Several pieces of useful information can be queried from the rpm database. Queries can be run by any user who has read access to the rpm database. By default, all users have read access. To run a query, use the -q switch with the name of the package to query. This will return the version of the package.

$ rpm -q MyPackage
MyPackage-1.0.0

The name of the package must be exactly correct. Wild cards are not allowed. However, if you cannot remember the full name of a package, you can use the grep tool to help find it. Use the -qa switch to query all installed packages and pipe the information through grep with the text you can remember. For example:

The joy of grep

grep is a text search tool that has a wide variety of uses. By default, grep will search files to show you lines that contain the text you indicate. In our example, we searched for "IBM." grep is a powerful tool in your scripting and console work.

$ rpm -qa | grep IBM
IBMWSAppDev-Product-5.0-0
IBMWSSiteDevExp-Core-5.0-0
IBMWSSiteDev-Core-5.0-0
IBMWSTools-WAS-BASE-V5-5.0-0
IBMJava118-SDK-1.1.8-5.0
IBMWSWB-samples-5.0-0
IBMWSWB-5.0-0
IBMWSAppDev-Core-5.0-0
IBMWSAppDev-5.0-0
IBMWSTools-5.0-0

Besides version numbers, rpm -q can provide other useful information about a package. Here are some examples:

Getting information with an rpm query

Query switchInformation
rpm -q changelogShows the development change history for the package
rpm -qcShows the configuration files for the package
rpm -qdShows the documentation files for the package
rpm -qiShows the package description
rpm -qlShows a list of the package's files
rpm -qRShows the dependencies for the package

The query also has another interesting command which is run on files rather than packages.

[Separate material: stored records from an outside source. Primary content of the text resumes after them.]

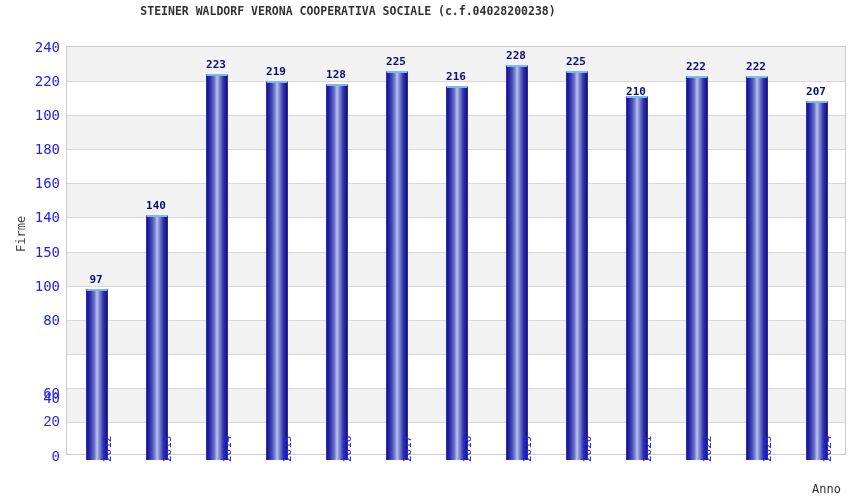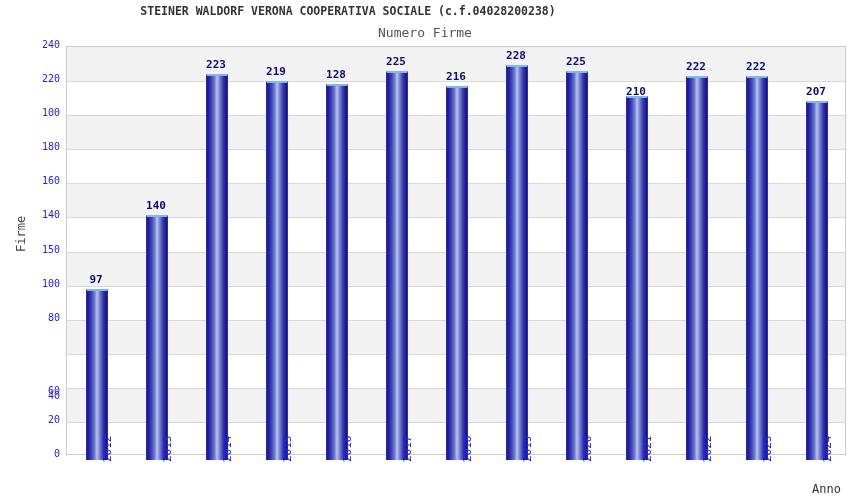--- a/index.html
+++ b/index.html
@@ -104,21 +104,21 @@
     width: 44px;
     white-space: nowrap;
   }
 
   
   .ytick {
     position: absolute;
     right: 0;
     width: 46px;
     text-align: right;
-    font-size: 10px;
+    font-size: 14px;
     color: #2222ee;
     white-space: nowrap;
   }
   .ytick-wrap {
     position: absolute;
     left: 10px;
     top: 0;
     width: 50px;
     height: 500px;
   }
@@ -149,21 +149,20 @@
     color: #333333;
     white-space: nowrap;
   }
 </style>
 </head>
 <body>
 
 <div id="chart-root">
 
   <div class="chart-title">STEINER WALDORF VERONA COOPERATIVA SOCIALE (c.f.04028200238)</div>
-  <div class="chart-subtitle">Numero Firme</div>
 
   <div class="plot-area">
     <div class="bands-layer">
         <div class="band" style="top: 0px; height: 34.0833px;"></div>
         <div class="band" style="top: 68.1667px; height: 34.0833px;"></div>
         <div class="band" style="top: 136.333px; height: 34.0833px;"></div>
         <div class="band" style="top: 204.5px; height: 34.0833px;"></div>
         <div class="band" style="top: 272.667px; height: 34.0833px;"></div>
         <div class="band" style="top: 340.833px; height: 34.0833px;"></div>
       </div>
@@ -192,21 +191,21 @@
         <div class="bar" style="left: 499px; height: 389.438px;"></div>
         <div class="bar" style="left: 559px; height: 363.875px;"></div>
         <div class="bar" style="left: 619px; height: 384.325px;"></div>
         <div class="bar" style="left: 679px; height: 384.325px;"></div>
         <div class="bar" style="left: 739px; height: 358.762px;"></div>
       </div>
   </div>
 
   <div class="ytick-wrap">
       <div class="ytick" style="top: 448px;">0</div>
-      <div class="ytick" style="top: 413.917px;">20</div>
+      <div class="ytick" style="top: 413.917px; font-family: Liberation Mono, monospace;">20</div>
       <div class="ytick" style="top: 390px;">40</div>
       <div class="ytick" style="top: 345.75px; margin-top: 39px;">60</div>
       <div class="ytick" style="top: 311.667px;">80</div>
       <div class="ytick" style="top: 277.583px;">100</div>
       <div class="ytick" style="top: 243.5px;">150</div>
       <div class="ytick" style="top: 209.417px;">140</div>
       <div class="ytick" style="top: 175.333px;">160</div>
       <div class="ytick" style="top: 141.25px;">180</div>
       <div class="ytick" style="top: 107.167px;">100</div>
       <div class="ytick" style="top: 73.0833px;">220</div>

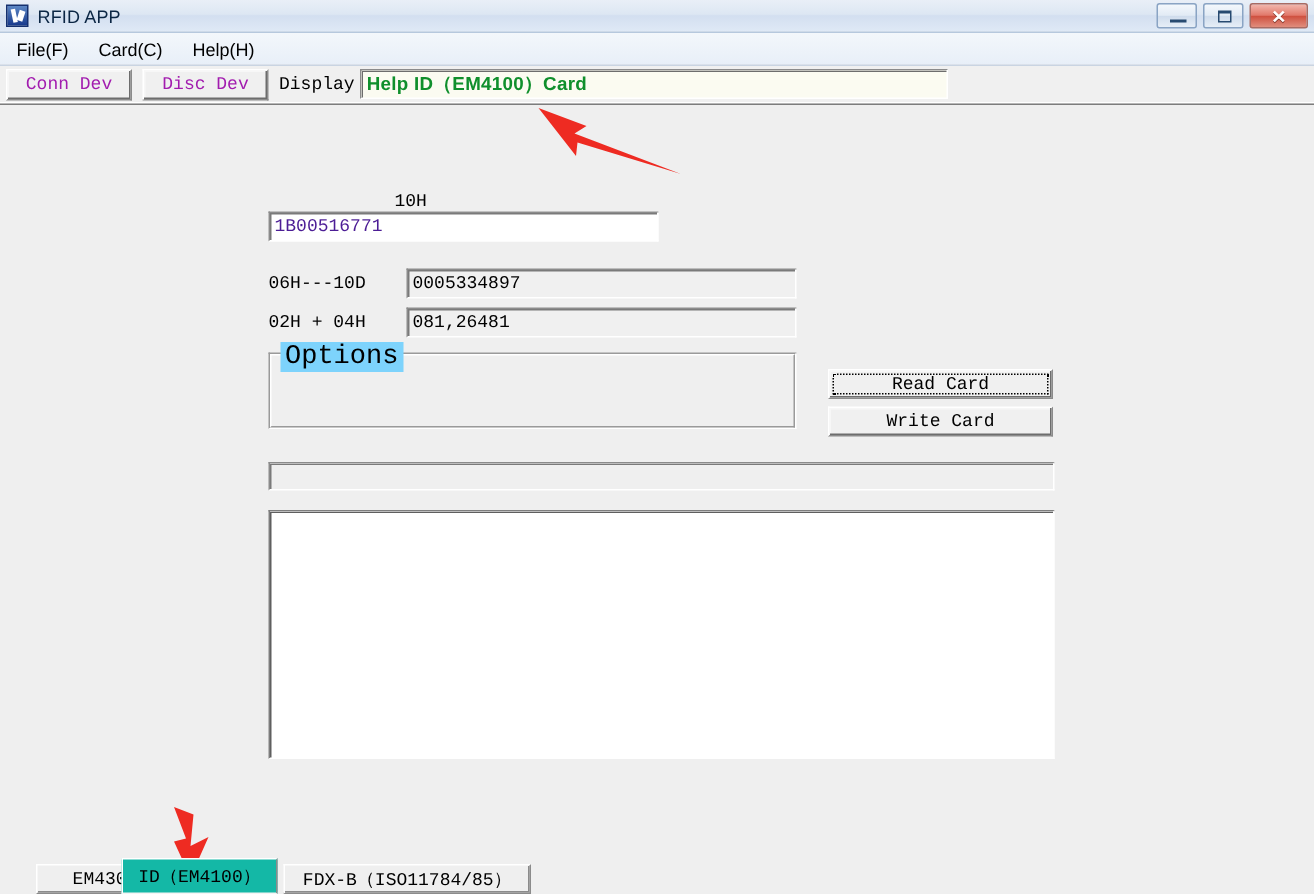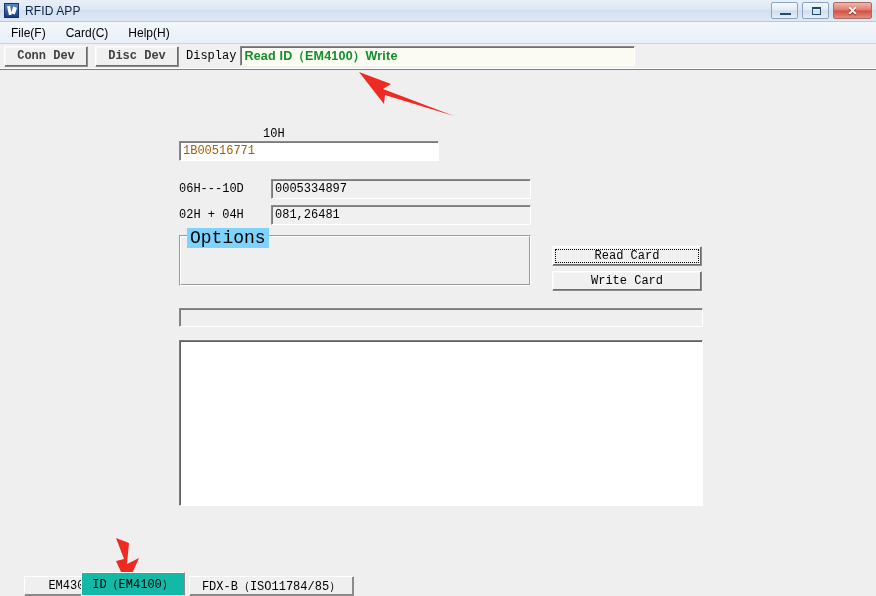--- a/index.html
+++ b/index.html
@@ -93,32 +93,31 @@
   .toolbar{
     flex:0 0 25px;height:25px;
     background:#f0f0f0;
     display:flex;align-items:center;
     padding:0 4px;
     box-sizing:border-box;
     border-bottom:1px solid #ffffff;
   }
   .tb-btn{
     font-family:"Liberation Mono", monospace;
-    font-size:12px;color:#404040;
+    font-size:12px;color:#a21caf;
     height:21px;min-width:84px;
     display:flex;align-items:center;justify-content:center;
     background:#f0f0f0;
     border:1px solid;
     border-color:#ffffff #8b8b8b #8b8b8b #ffffff;
     box-shadow:inset -1px -1px 0 #6d6d6d, inset 1px 1px 0 #f7f7f7;
     margin-right:7px;
     cursor:default;
     box-sizing:border-box;
     padding:0 6px;
-    font-weight:bold;
   }
   .tb-label{
     font-family:"Liberation Mono", monospace;
     font-size:12px;color:#000;
     margin:0 4px 0 0;white-space:nowrap;
   }
   .display-field{
     flex:1 1 auto;height:20px;max-width:398px;
     background:#fbfbf1;
     border:1px solid;
@@ -161,21 +160,21 @@
     background:#ffffff;
     border:1px solid;
     border-color:#8b8b8b #ffffff #ffffff #8b8b8b;
     box-shadow:inset 1px 1px 0 #7a7a7a;
     display:flex;align-items:center;padding-left:3px;
     box-sizing:border-box;overflow:hidden;
   }
   .txtbox.readonly{ background:#f0f0f0; }
   .txtval{
     font-family:"Liberation Mono", monospace;
-    font-size:12px;color:#a16207;white-space:nowrap;
+    font-size:12px;color:#4c1d95;white-space:nowrap;
   }
   .txtval.dim{ color:#000000;text-align:right; }
 
   
   .groupbox{
     position:absolute;
     border:1px solid #9a9a9a;
     border-right-color:#ffffff;border-bottom-color:#ffffff;
     box-sizing:border-box;
   }
@@ -307,21 +306,21 @@
     <div class="menu-item">File(F)</div>
     <div class="menu-item">Card(C)</div>
     <div class="menu-item">Help(H)</div>
   </div>
 
   <div class="toolbar">
     <div class="tb-btn">Conn Dev</div>
     <div class="tb-btn">Disc Dev</div>
     <div class="tb-label">Display</div>
     <div class="display-field">
-      <span class="display-text">Read ID（EM4100）Write</span>
+      <span class="display-text">Help ID（EM4100）Card</span>
     </div>
     <div class="tb-sep"></div>
   </div>
 
   <div class="client">
 
     <div class="form-row" style="left:179px;top:57px;flex-direction:column;">
       <span class="form-label">10H</span>
       <span class="txtbox">
         <span class="txtval">1B00516771</span>

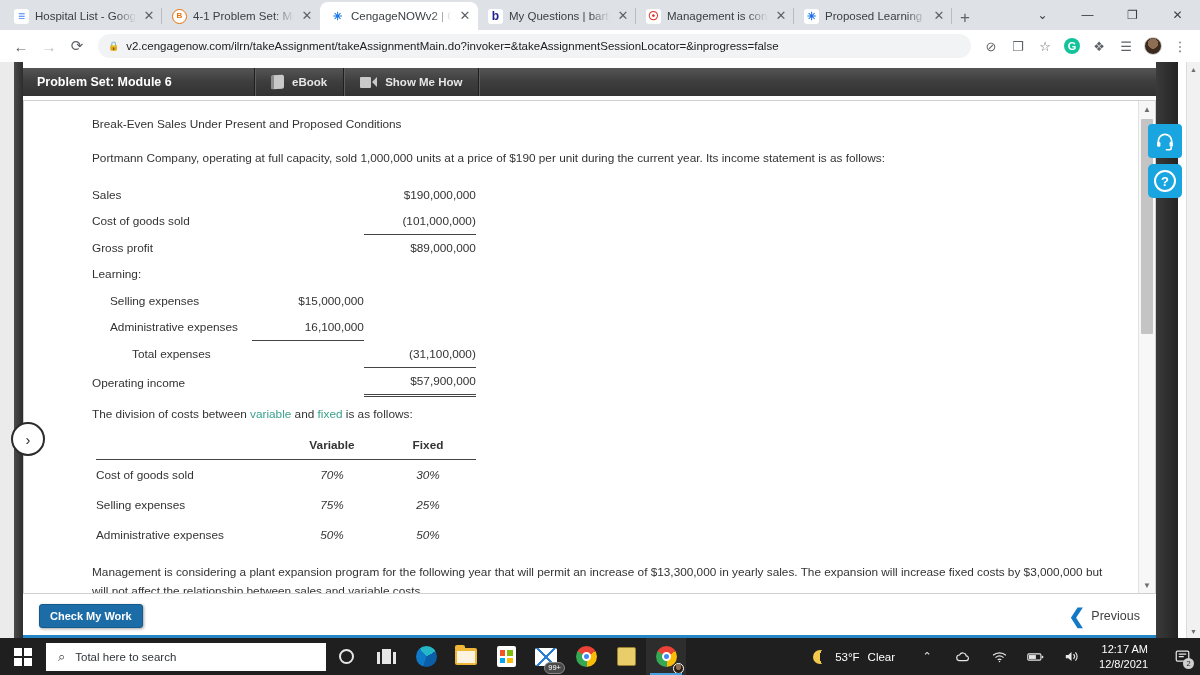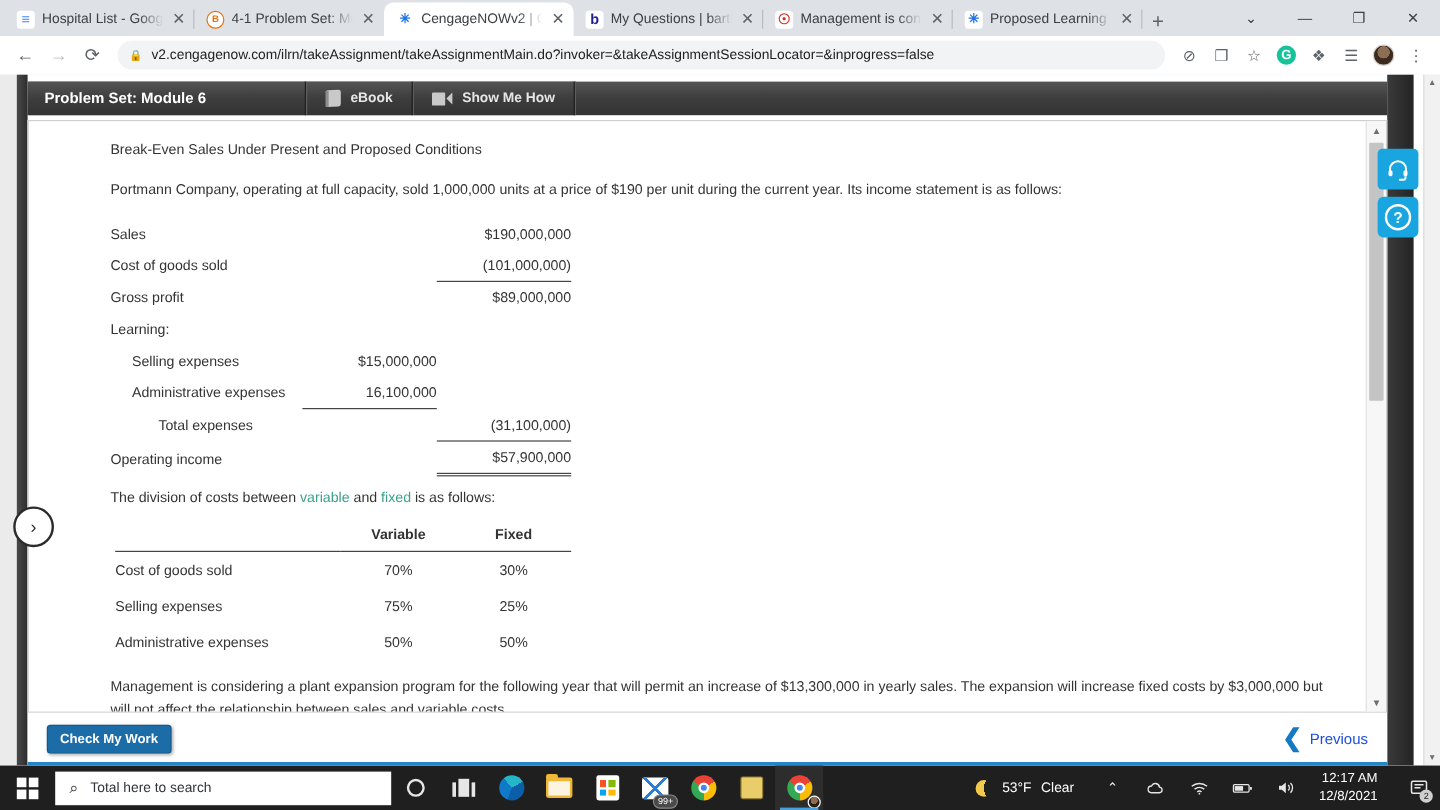--- a/index.html
+++ b/index.html
@@ -154,21 +154,21 @@
   .lnk { color: #39a18c; }
 
   table.vf { border-collapse: collapse; font-size: 11.8px; color: #333; margin-left: 4px; }
   table.vf th {
     font-size: 11.8px; font-weight: bold; color: #333; text-align: center;
     padding: 2px 0 5px; border-bottom: 1px solid #444;
   }
   table.vf th.blank { border-bottom: 1px solid #444; }
   table.vf td { padding: 6px 0; }
   table.vf td.vf-lbl { width: 188px; }
-  table.vf td.vf-val { width: 96px; text-align: center; }
+  table.vf td.vf-val { width: 96px; text-align: center; font-style: italic; }
 
   .c-para { margin: 12px 0 0; font-size: 11.8px; color: #333; line-height: 1.6; }
 
   
   .inner-sb {
     position: absolute; right: 0; top: 0; width: 17px; bottom: 0;
     background: #f7f7f7; border-left: 1px solid #e2e2e2;
   }
   .sb-arrow { height: 16px; display: flex; align-items: center; justify-content: center;
               font-size: 8px; color: #6e6e6e; }
@@ -183,21 +183,21 @@
     background: #fff; display: flex; align-items: center; padding: 0 16px;
     border-top: none;
   }
   .check-btn {
     background: #1c6ca8; color: #fff; font-size: 11px; font-weight: bold;
     padding: 5px 10px; border-radius: 3px; border: 1px solid #155a8c;
     box-shadow: 1px 1px 3px rgba(0,0,0,.35);
   }
   .prev-wrap { margin-left: auto; display: flex; align-items: center; gap: 6px; }
   .prev-chev { color: #1479c4; font-size: 20px; font-weight: bold; line-height: 1; }
-  .prev-txt { color: #1d4ed8; font-size: 12.5px; text-align: center; }
+  .prev-txt { color: #404040; font-size: 12.5px; text-align: center; }
   .blue-rule {
     position: absolute; left: 23px; right: 44px; bottom: 0; height: 3px; background: #2585c6;
   }
 
   
   .expand-btn {
     position: absolute; left: 11px; top: 360px; width: 34px; height: 34px;
     border-radius: 50%; background: #fff; border: 2px solid #2b2b2b;
     display: flex; align-items: center; justify-content: center;
     font-size: 15px; color: #2b2b2b; z-index: 6;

rpm -q whatprovides <filename>

The above command will identify the package that is associated with the filename given. The filename must include the absolute path to the file, since that is how the information is stored in the rpm database.


RPM front ends

Working with rpm from the console is easy, but sometimes it is more convenient to work with a graphical interface. In typical Linux style, there are front-end programs which provide an interface to the rpm program. Each distribution has a front end, which will vary. Consult your distribution documentation for information about the package management tool provided.


Webmin software packages

Webmin also provides a simple Web-based front end for dealing with RPM packages.

Figure 1. Webmin RPM interface
Figure 1. Webmin RPM interface

Software can be easily installed erased and queried from here. Software can also be installed directly from URL sites. If you have rpm enhancement tools installed such as apt or the Redhat Network, Webmin will pick them up and provide an interface to them.


Source code

Since Linux is an open source operating system, it comes with all of the development tools required to compile software. While most of the packages that you work with will be provided as binary RPMs, you are not limited to only those packages. If you wish, you can download the raw source code and custom-compile it for your system.

You should be cautious about compiling from source on a production system as it may cause problems or void your support for commercial software which you are using on the system, such as IBM DB2. However, being familiar with compiling from source will allow you to apply patches to software and work with packages ported from other environments. Once you have compiled the code successfully, it is even possible to create your own RPM!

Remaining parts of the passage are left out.